#### What you should do
The listing below should be printed again word for word, without any images.

*** Opening Records shown ***

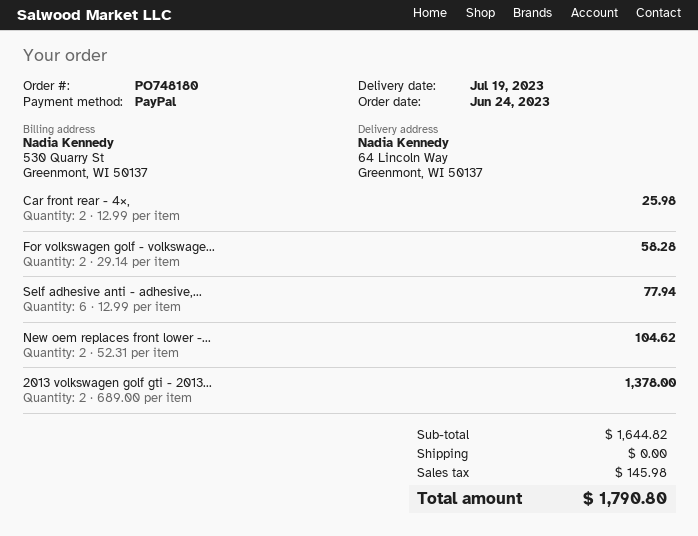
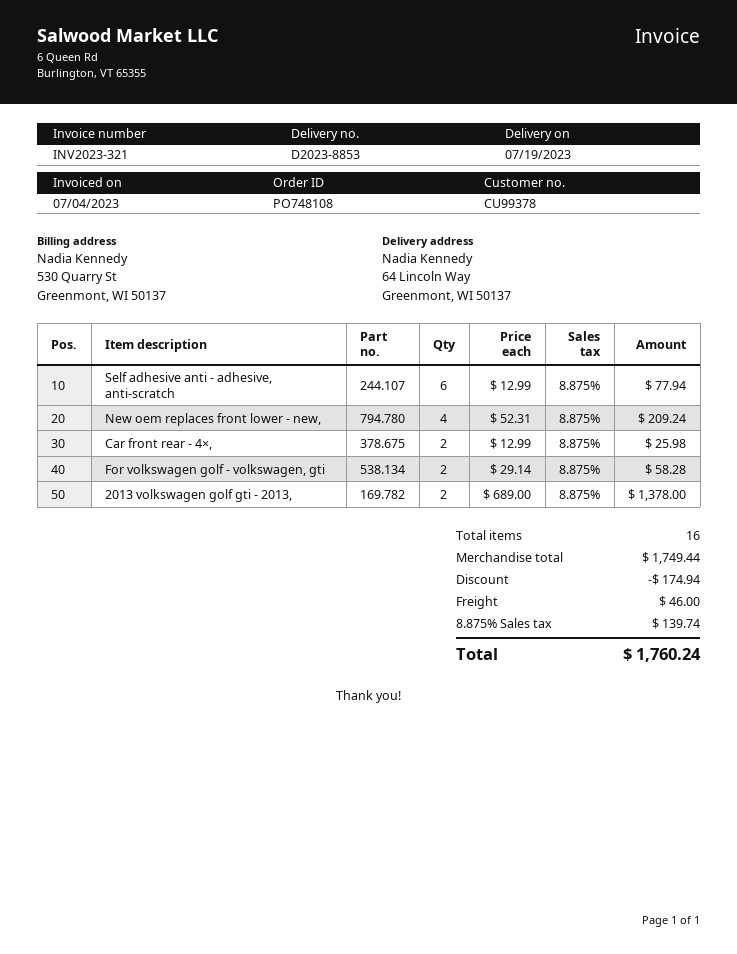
order number: PO748180 -> PO748108
New oem replaces front lower -...: 2 x 52.31 = 104.62 -> 4 x 52.31 = 209.24
subtotal: 1644.82 -> 1749.44
discount: none -> 174.94
shipping: 0.00 -> 46.00
tax: 145.98 -> 139.74
total: 1790.80 -> 1760.24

*** Closing Records shown ***

#### Written answer
order number: PO748180 -> PO748108
New oem replaces front lower -...: 2 x 52.31 = 104.62 -> 4 x 52.31 = 209.24
subtotal: 1644.82 -> 1749.44
discount: none -> 174.94
shipping: 0.00 -> 46.00
tax: 145.98 -> 139.74
total: 1790.80 -> 1760.24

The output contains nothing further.